[Data extracted from a collection]

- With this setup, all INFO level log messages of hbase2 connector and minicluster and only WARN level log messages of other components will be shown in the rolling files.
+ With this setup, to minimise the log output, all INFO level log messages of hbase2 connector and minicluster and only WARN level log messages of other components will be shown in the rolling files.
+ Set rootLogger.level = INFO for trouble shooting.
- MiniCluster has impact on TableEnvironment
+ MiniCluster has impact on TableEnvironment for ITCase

--

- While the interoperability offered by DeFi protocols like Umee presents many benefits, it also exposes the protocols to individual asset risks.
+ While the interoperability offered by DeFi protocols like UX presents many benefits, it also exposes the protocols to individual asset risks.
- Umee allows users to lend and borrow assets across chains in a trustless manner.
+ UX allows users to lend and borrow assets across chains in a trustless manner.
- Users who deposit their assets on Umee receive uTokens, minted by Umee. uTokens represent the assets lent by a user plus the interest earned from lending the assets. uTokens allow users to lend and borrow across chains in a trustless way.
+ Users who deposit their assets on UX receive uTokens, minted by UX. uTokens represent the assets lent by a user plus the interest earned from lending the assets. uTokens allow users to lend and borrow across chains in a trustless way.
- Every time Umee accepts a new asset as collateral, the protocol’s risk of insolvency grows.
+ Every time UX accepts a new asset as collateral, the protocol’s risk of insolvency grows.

==

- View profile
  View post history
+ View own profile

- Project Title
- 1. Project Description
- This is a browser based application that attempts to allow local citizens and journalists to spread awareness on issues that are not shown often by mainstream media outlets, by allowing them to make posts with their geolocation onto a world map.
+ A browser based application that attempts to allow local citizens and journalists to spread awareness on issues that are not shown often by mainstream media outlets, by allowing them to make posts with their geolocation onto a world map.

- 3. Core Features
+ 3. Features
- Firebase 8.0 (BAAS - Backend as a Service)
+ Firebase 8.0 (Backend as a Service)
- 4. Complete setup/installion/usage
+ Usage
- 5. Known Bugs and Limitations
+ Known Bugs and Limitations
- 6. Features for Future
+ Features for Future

Assignment
Only the lines above from the one with "UX allows users" through the one with "- Users who" should be duplicated, character for character.

Task response
+ UX allows users to lend and borrow assets across chains in a trustless manner.
- Users who deposit their assets on Umee receive uTokens, minted by Umee. uTokens represent the assets lent by a user plus the interest earned from lending the assets. uTokens allow users to lend and borrow across chains in a trustless way.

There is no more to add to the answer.